* Dataset content:
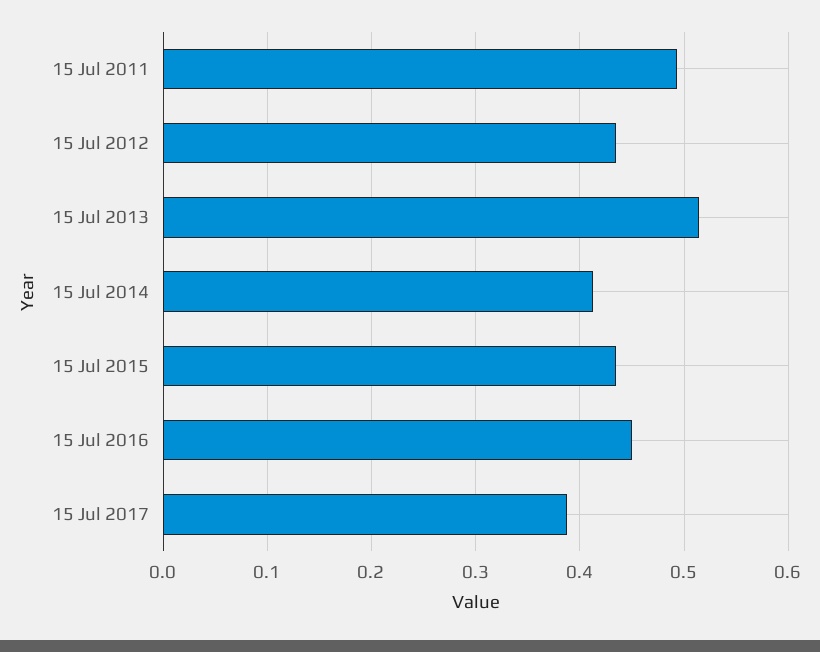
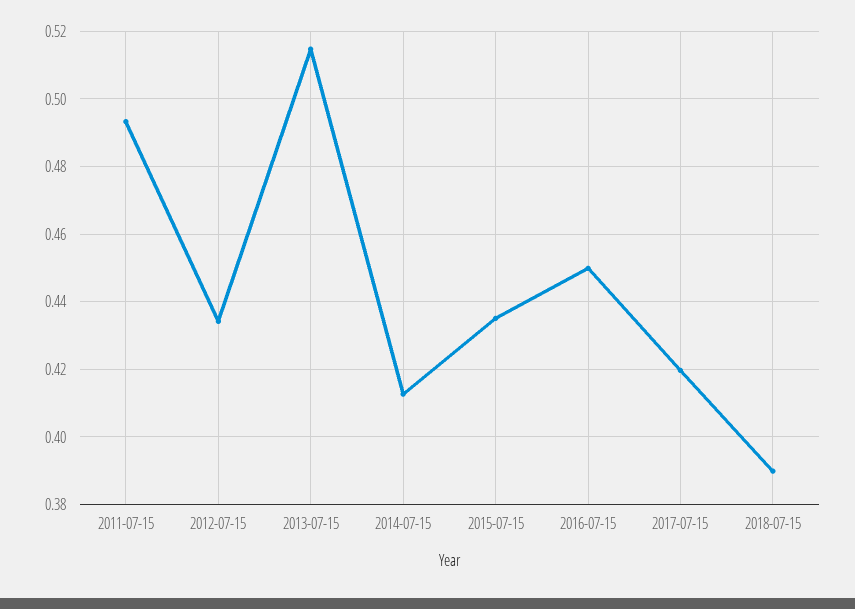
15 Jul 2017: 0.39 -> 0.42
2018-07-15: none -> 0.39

---

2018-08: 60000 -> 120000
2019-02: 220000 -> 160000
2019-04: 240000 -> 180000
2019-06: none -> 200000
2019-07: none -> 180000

* Requirement: Everything above from the line containing "2019-02: 220000 -> 160000" through the line containing "2019-07: none -> 180000" must be copied exactly. Nothing outside that range belongs in the answer.

* Your solution:
2019-02: 220000 -> 160000
2019-04: 240000 -> 180000
2019-06: none -> 200000
2019-07: none -> 180000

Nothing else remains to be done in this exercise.